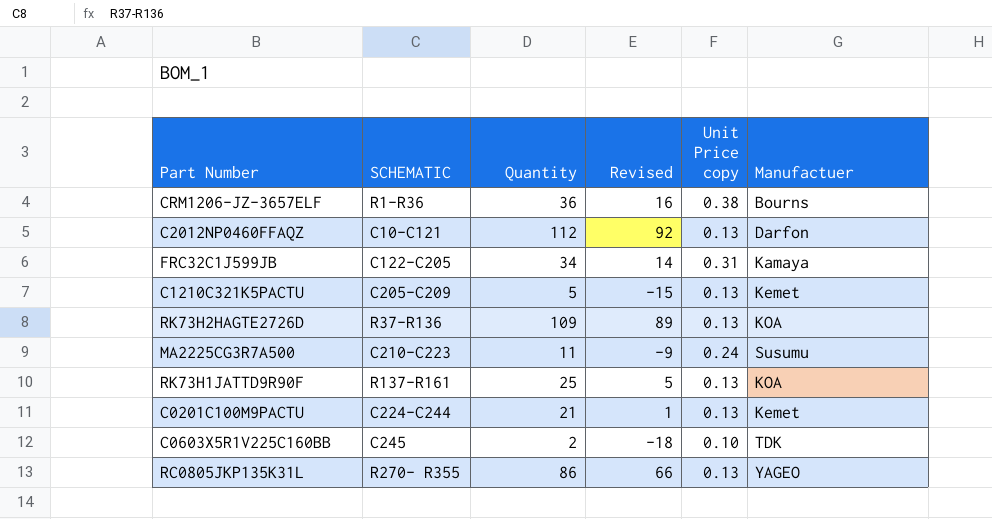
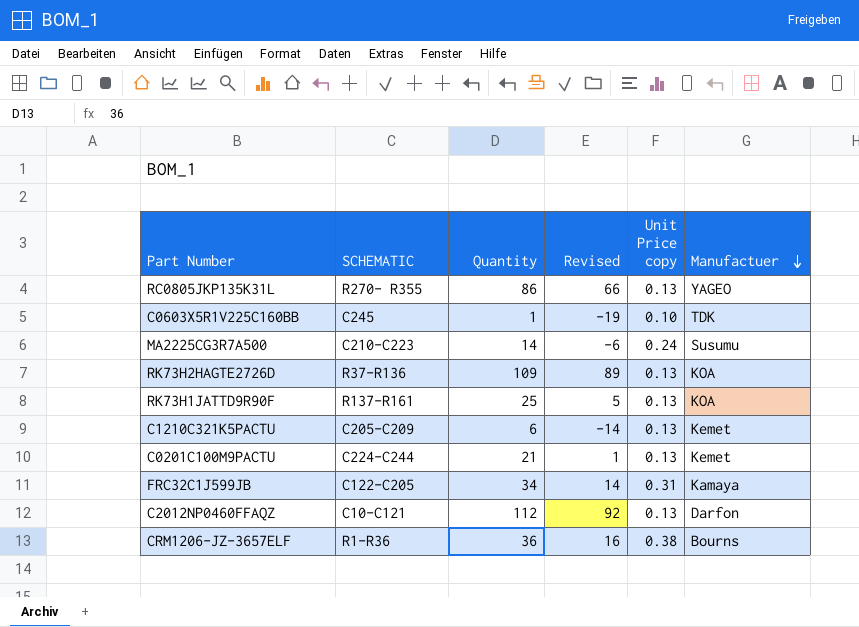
row order: none -> Manufactuer descending
C0603X5R1V225C160BB | Quantity: 2 -> 1
C0603X5R1V225C160BB | Revised: -18 -> -19
MA2225CG3R7A500 | Quantity: 11 -> 14
MA2225CG3R7A500 | Revised: -9 -> -6
C1210C321K5PACTU | Quantity: 5 -> 6
C1210C321K5PACTU | Revised: -15 -> -14

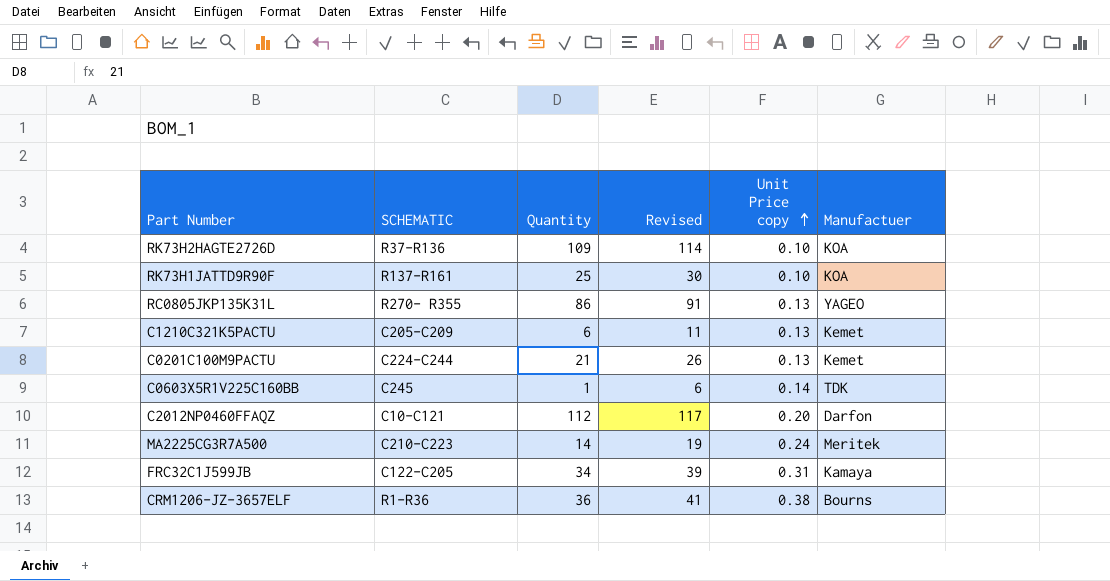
row order: Manufactuer descending -> Unit Price copy ascending
column Revised | formula: [Quantity] - 20 -> [Quantity] + 5
RK73H2HAGTE2726D | Unit Price copy: 0.13 -> 0.10
RK73H1JATTD9R90F | Unit Price copy: 0.13 -> 0.10
C0603X5R1V225C160BB | Unit Price copy: 0.10 -> 0.14
C2012NP0460FFAQZ | Unit Price copy: 0.13 -> 0.20
MA2225CG3R7A500 | Manufactuer: Susumu -> Meritek

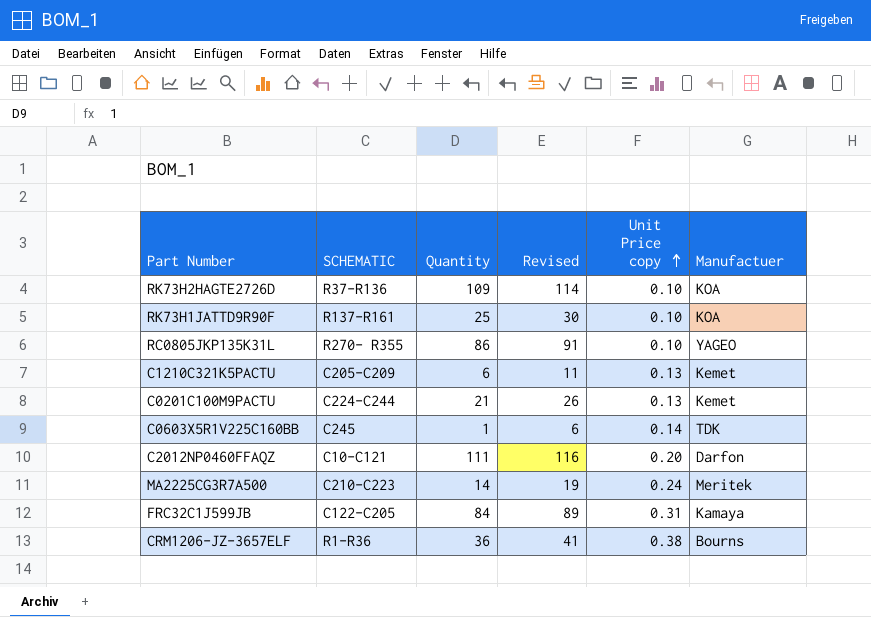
RC0805JKP135K31L | Unit Price copy: 0.13 -> 0.10
C2012NP0460FFAQZ | Quantity: 112 -> 111
C2012NP0460FFAQZ | Revised: 117 -> 116
FRC32C1J599JB | Quantity: 34 -> 84
FRC32C1J599JB | Revised: 39 -> 89

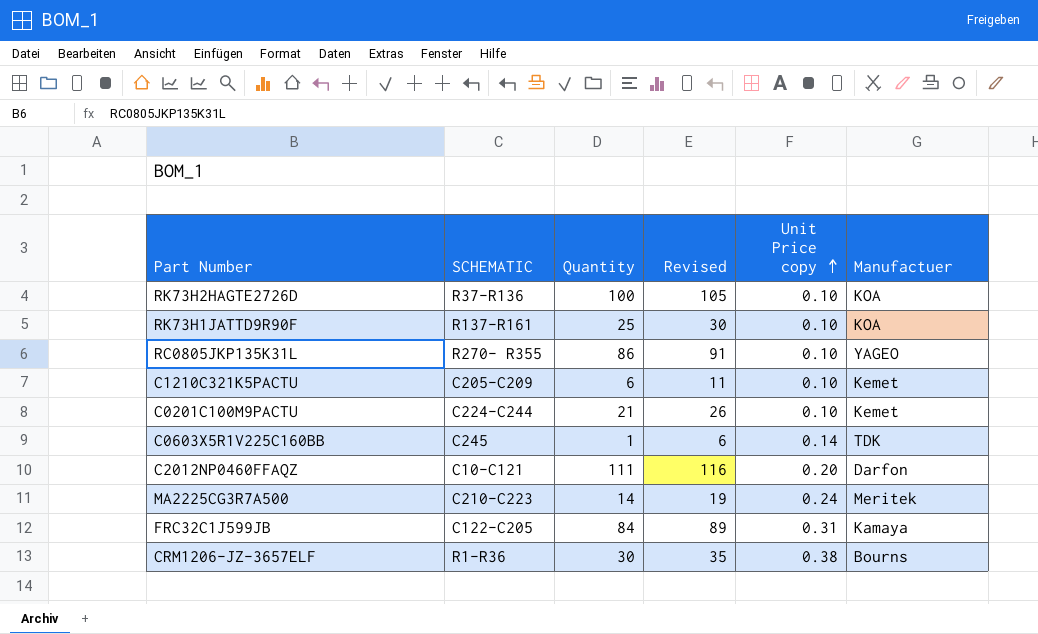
RK73H2HAGTE2726D | Quantity: 109 -> 100
RK73H2HAGTE2726D | Revised: 114 -> 105
C1210C321K5PACTU | Unit Price copy: 0.13 -> 0.10
C0201C100M9PACTU | Unit Price copy: 0.13 -> 0.10
CRM1206-JZ-3657ELF | Quantity: 36 -> 30
CRM1206-JZ-3657ELF | Revised: 41 -> 35

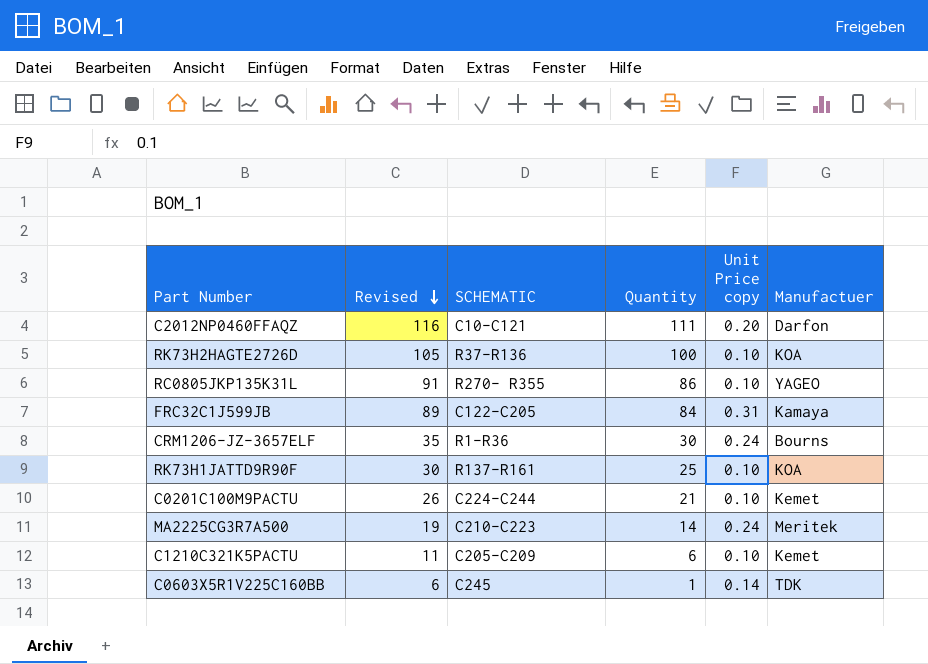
row order: Unit Price copy ascending -> Revised descending
column Revised | position: 4 -> 2
CRM1206-JZ-3657ELF | Unit Price copy: 0.38 -> 0.24

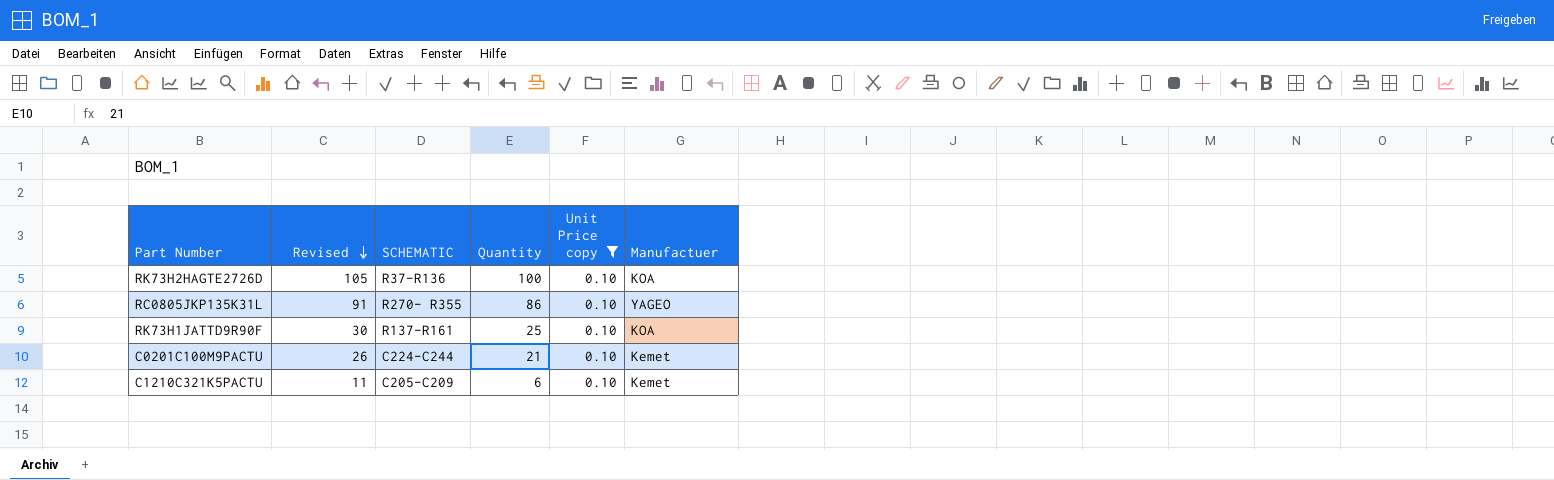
filter: none -> Unit Price copy = 0.10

→ **What the task asks**: Write out again, exactly, each line from the one containing "column Revised | position: 4 -> 2" through the last line of the entries, and omit every picture.

→ **Answer for this exercise**:
column Revised | position: 4 -> 2
CRM1206-JZ-3657ELF | Unit Price copy: 0.38 -> 0.24

filter: none -> Unit Price copy = 0.10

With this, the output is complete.